Empirically, Search-R1 demonstrates large gains over RAG and baseline agentic search paradigms. On the standard benchmark suite (NQ, HotpotQA, TriviaQA, etc.), Search-R1 achieves relative EM improvements of 41% (Qwen2.5-7B) and 20% (Qwen2.5-3B) under matched resource and data constraints (Jin et al., 12 Mar 2025). These results validate the advantage of end-to-end RL for tool-augmented reasoning agents.

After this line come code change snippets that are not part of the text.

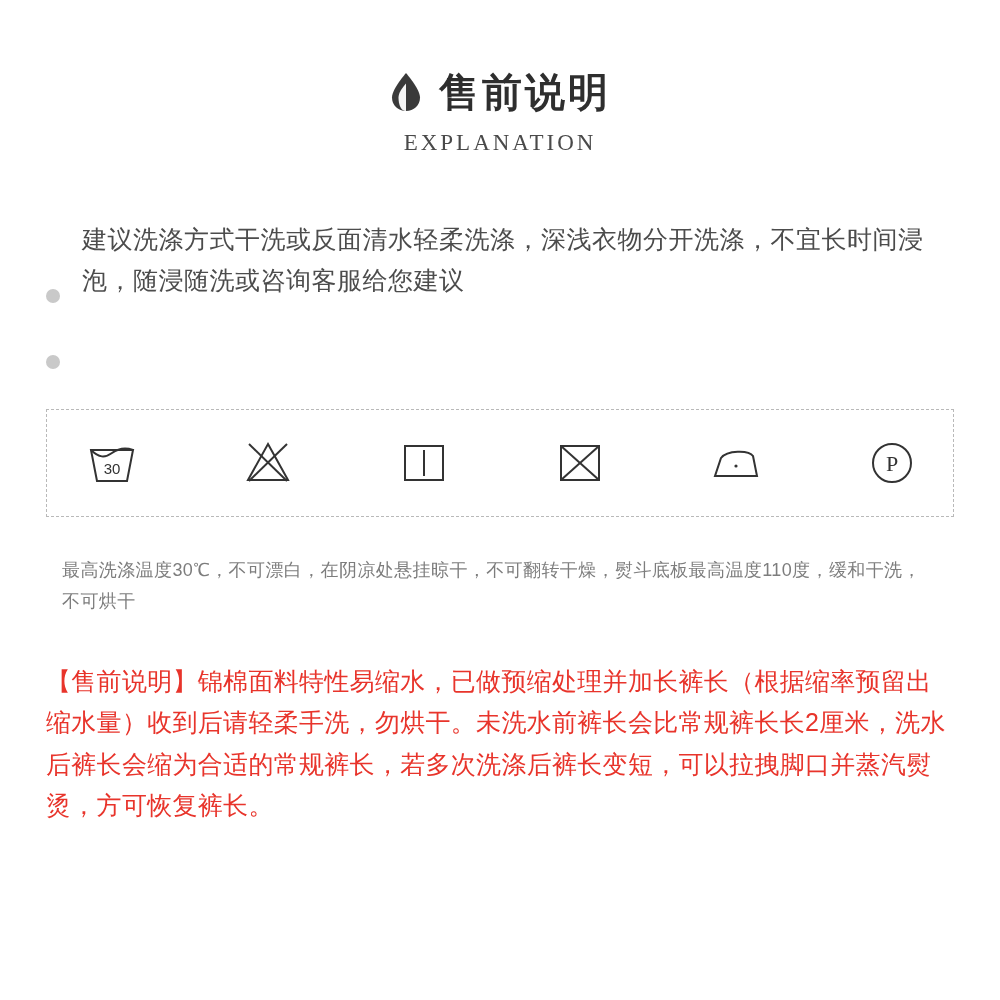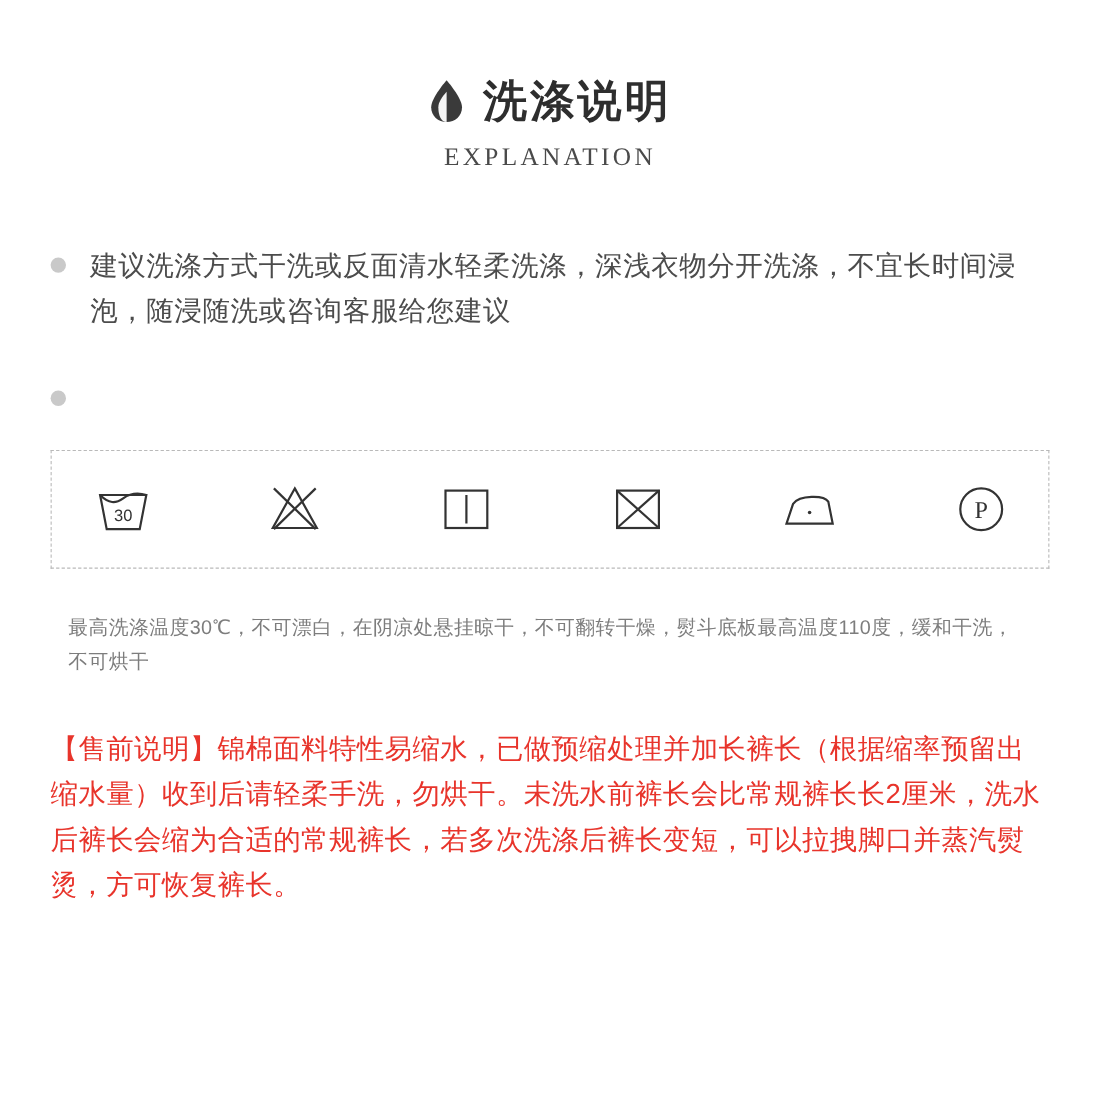--- a/index.html
+++ b/index.html
@@ -134,7 +134,7 @@
           <path d="M17 11.5 C21 16 24.5 21 24.5 25.5 C24.5 31 21.5 35.5 17 36.5 Z" fill="#ffffff" opacity="0"></path>
         </svg>
       </span>
-      <div class="header-title">洗涤说明</div>
+      <div class="header-title">售前说明</div>
     </div>
     <div class="header-sub">EXPLANATION</div>
   </div>

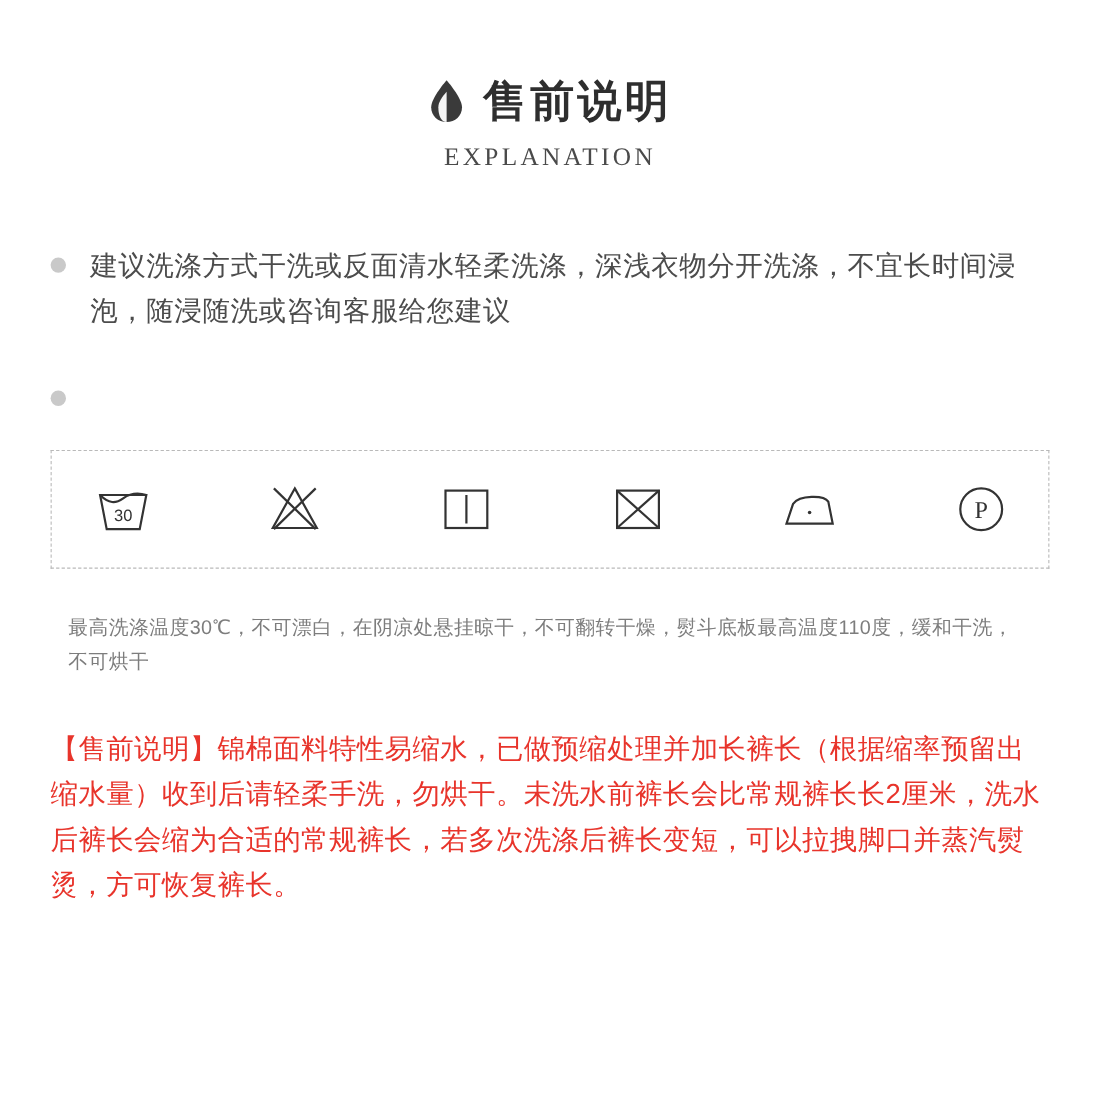--- a/index.html
+++ b/index.html
@@ -64,8 +64,9 @@
   }
   .bullet-row {
     display: flex;
-    align-items: flex-start;
+    align-items: flex-end;
     margin-bottom: 40px;
+    font-family: Liberation Mono, monospace;
   }
   .bullet-dot {
     width: 14px;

6. Extensibility, Best Practices, and Community Usage

Search-R1 is designed for modular extension:

• Retrieval backends can be swapped by adapting retriever.py to new indices or APIs.
• New RL objectives (e.g., custom reward functions, multi-hop verification) can be implemented by extending rewards.py.
• The masking and roll-infrastructure is agnostic to the codebase, permitting direct experimentation with new question types or tool integrations.
• The codebase is compatible with standard model hub (HuggingFace) workflows and can scale across GPUs via accelerate or deepspeed.

Best practices:

• Always mask retrieved tokens in loss calculation for stability.
• For competitive domains, tune $\beta$ (KL penalty) carefully to balance exploration and drift control.
• Monitor reward collapse; tune learning rates to prevent gradient instability.
• Use multi-turn rollouts for tasks where dynamic search and reasoning are required.

The codebase, with documentation and detailed scripts, enables rapid research prototyping of retrieval-augmented, RL-trained LLM agents (Jin et al., 12 Mar 2025).